● Task instructions
Write out each record below exactly, but not the pictures.

::::::::::

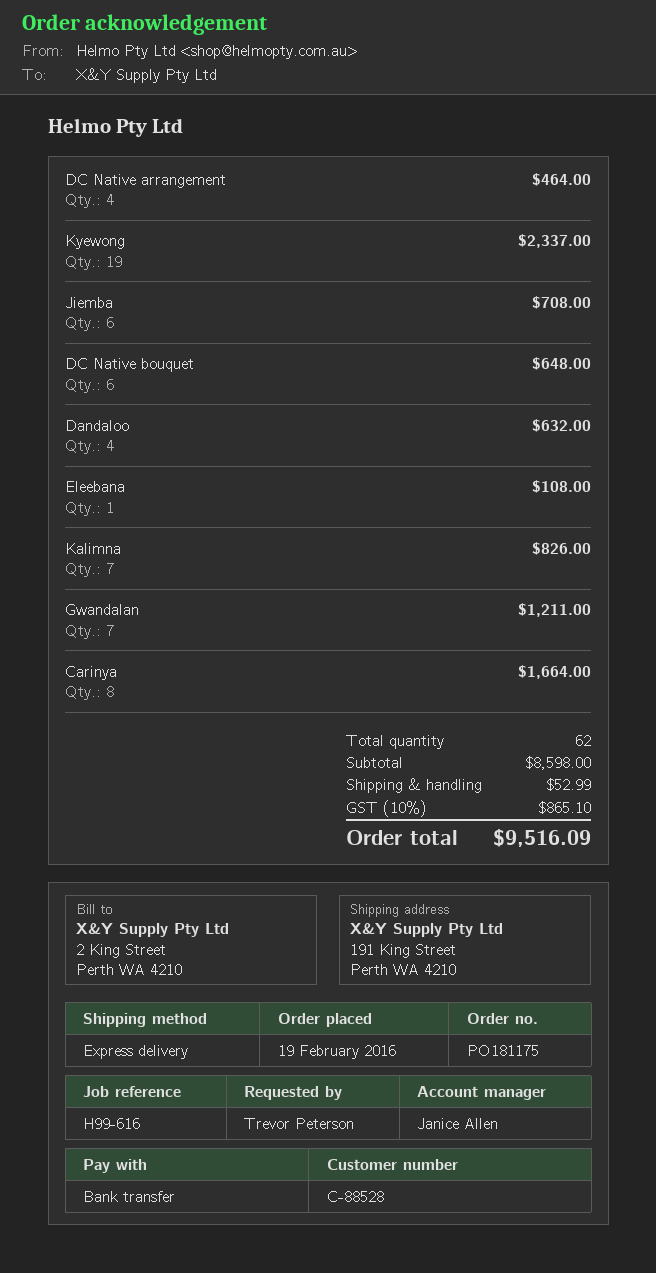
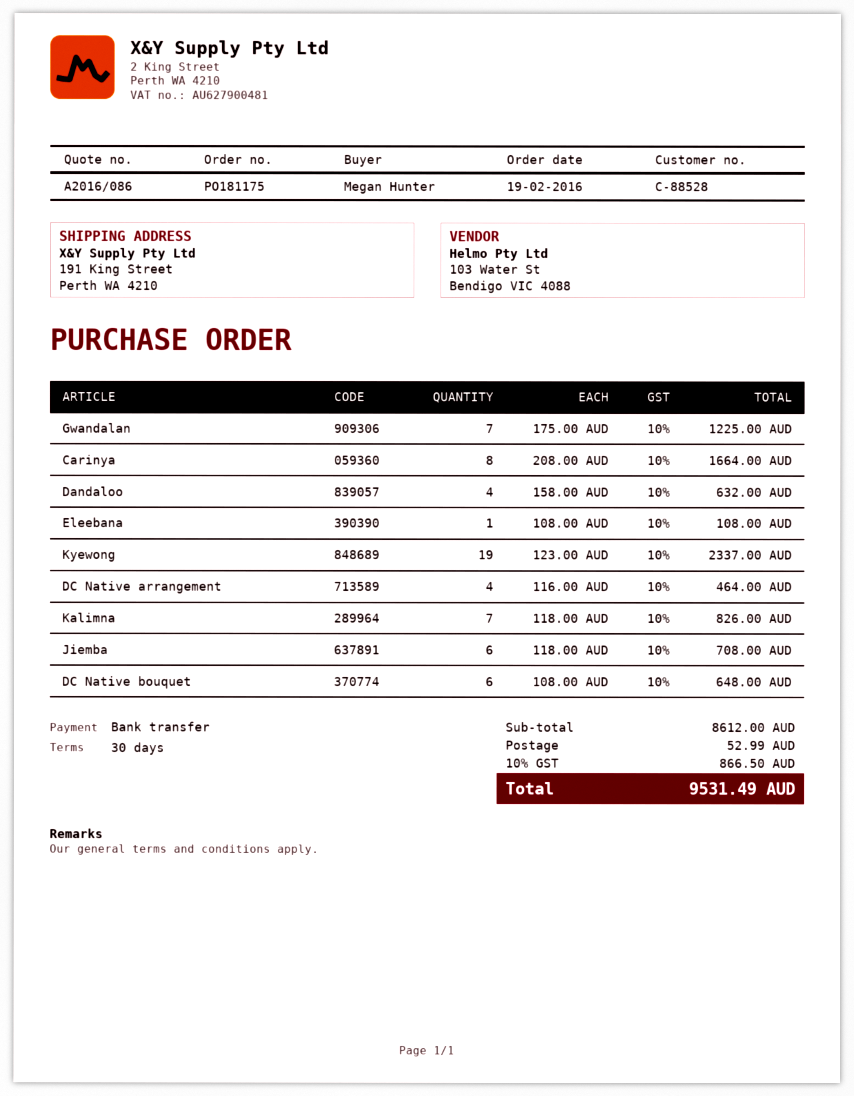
ordered by: Trevor Peterson -> Megan Hunter
Gwandalan: 7 for 1211.00 -> 7 for 1225.00
subtotal: 8598.00 -> 8612.00
tax: 10% = 865.10 -> 10% = 866.50
total: 9516.09 -> 9531.49

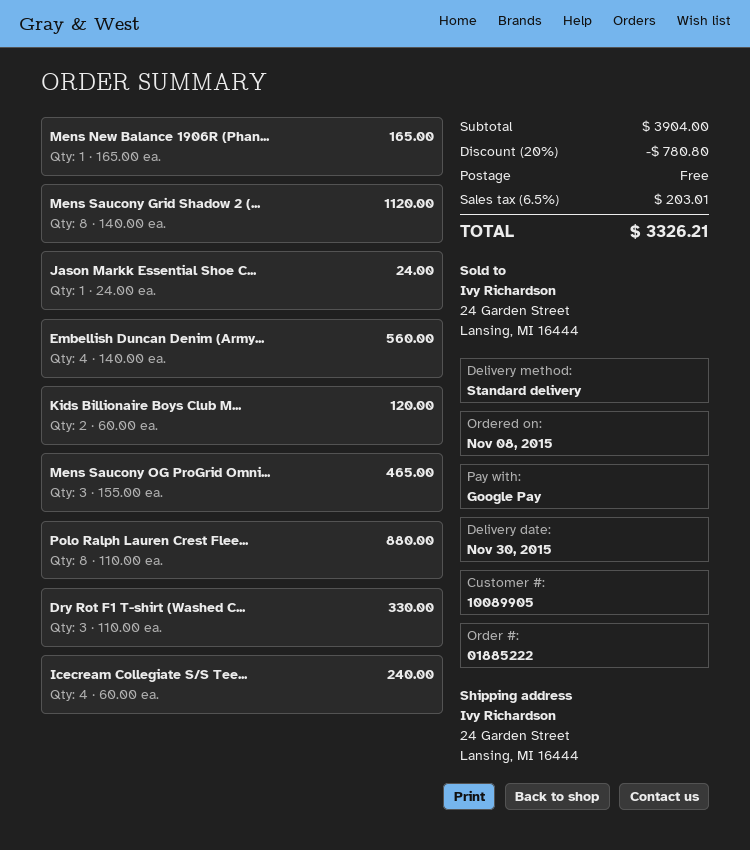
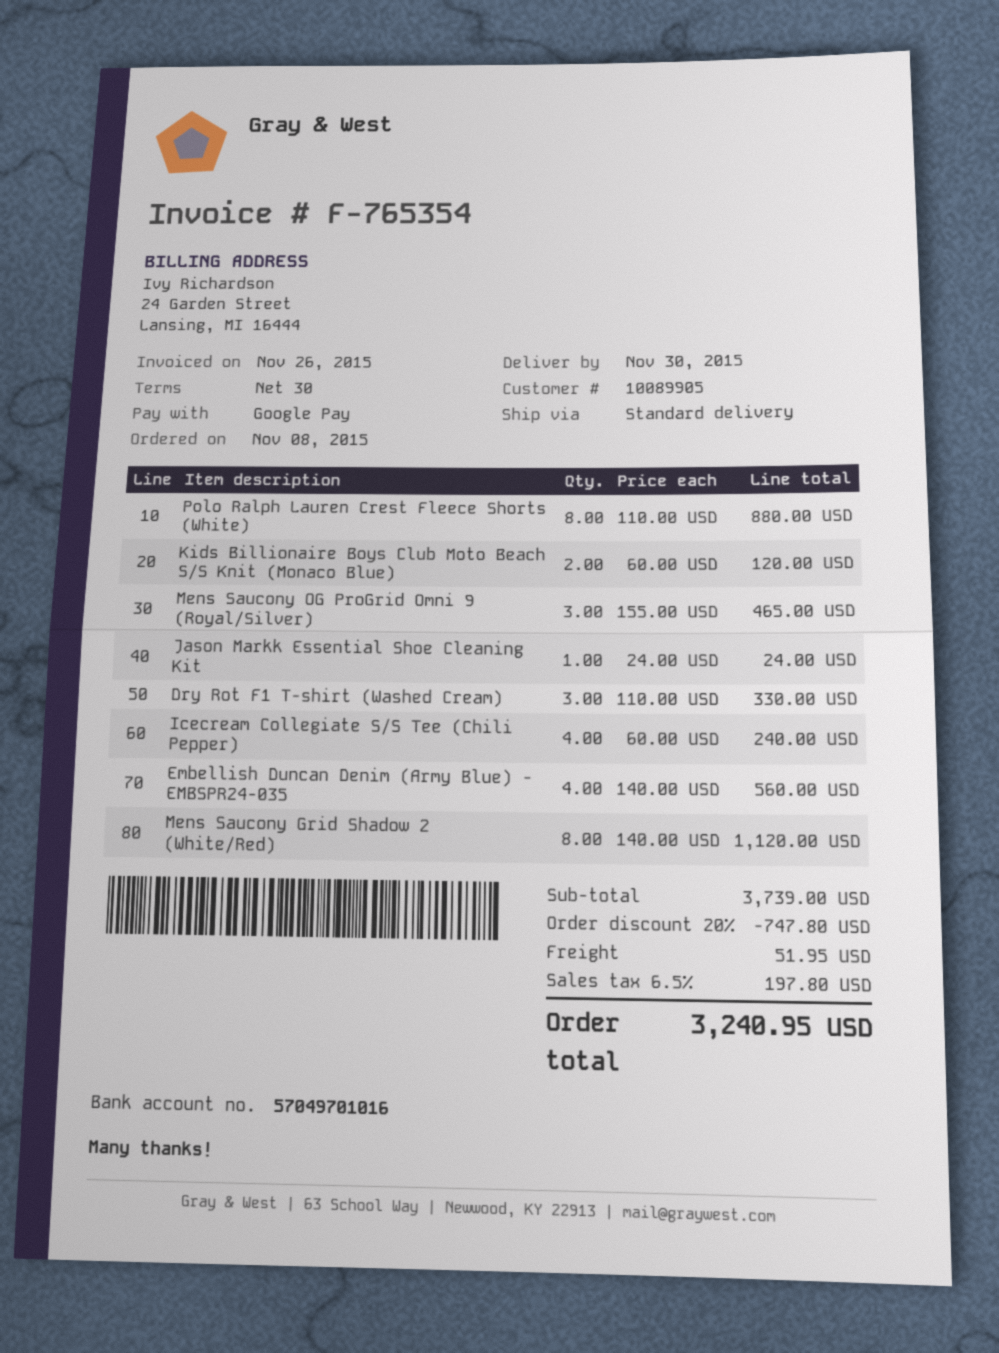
Mens New Balance 1906R (Phan...: 1 x 165.00 = 165.00 -> none
subtotal: 3904.00 -> 3739.00
discount: 20% = 780.80 -> 20% = 747.80
shipping: 0.00 -> 51.95
tax: 6.5% = 203.01 -> 6.5% = 197.80
total: 3326.21 -> 3240.95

::::::::::

● Exercise answer
ordered by: Trevor Peterson -> Megan Hunter
Gwandalan: 7 for 1211.00 -> 7 for 1225.00
subtotal: 8598.00 -> 8612.00
tax: 10% = 865.10 -> 10% = 866.50
total: 9516.09 -> 9531.49

Mens New Balance 1906R (Phan...: 1 x 165.00 = 165.00 -> none
subtotal: 3904.00 -> 3739.00
discount: 20% = 780.80 -> 20% = 747.80
shipping: 0.00 -> 51.95
tax: 6.5% = 203.01 -> 6.5% = 197.80
total: 3326.21 -> 3240.95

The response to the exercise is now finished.